Each record below should be written out again exactly.

--- Materials provided ---

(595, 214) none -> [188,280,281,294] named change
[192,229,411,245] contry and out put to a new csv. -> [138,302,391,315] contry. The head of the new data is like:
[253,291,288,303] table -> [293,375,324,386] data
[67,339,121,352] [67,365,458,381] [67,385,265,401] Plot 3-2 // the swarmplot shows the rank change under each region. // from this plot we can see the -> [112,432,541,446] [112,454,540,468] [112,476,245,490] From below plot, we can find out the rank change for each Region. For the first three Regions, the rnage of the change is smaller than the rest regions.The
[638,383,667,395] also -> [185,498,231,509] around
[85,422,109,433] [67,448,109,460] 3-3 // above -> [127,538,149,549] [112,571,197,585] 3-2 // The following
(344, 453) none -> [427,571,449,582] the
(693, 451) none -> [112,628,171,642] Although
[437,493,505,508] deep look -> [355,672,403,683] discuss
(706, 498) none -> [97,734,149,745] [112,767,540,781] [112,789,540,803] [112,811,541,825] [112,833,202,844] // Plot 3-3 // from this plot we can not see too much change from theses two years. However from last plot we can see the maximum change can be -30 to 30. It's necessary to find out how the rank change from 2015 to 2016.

---

Task solution:
(595, 214) none -> [188,280,281,294] named change
[192,229,411,245] contry and out put to a new csv. -> [138,302,391,315] contry. The head of the new data is like:
[253,291,288,303] table -> [293,375,324,386] data
[67,339,121,352] [67,365,458,381] [67,385,265,401] Plot 3-2 // the swarmplot shows the rank change under each region. // from this plot we can see the -> [112,432,541,446] [112,454,540,468] [112,476,245,490] From below plot, we can find out the rank change for each Region. For the first three Regions, the rnage of the change is smaller than the rest regions.The
[638,383,667,395] also -> [185,498,231,509] around
[85,422,109,433] [67,448,109,460] 3-3 // above -> [127,538,149,549] [112,571,197,585] 3-2 // The following
(344, 453) none -> [427,571,449,582] the
(693, 451) none -> [112,628,171,642] Although
[437,493,505,508] deep look -> [355,672,403,683] discuss
(706, 498) none -> [97,734,149,745] [112,767,540,781] [112,789,540,803] [112,811,541,825] [112,833,202,844] // Plot 3-3 // from this plot we can not see too much change from theses two years. However from last plot we can see the maximum change can be -30 to 30. It's necessary to find out how the rank change from 2015 to 2016.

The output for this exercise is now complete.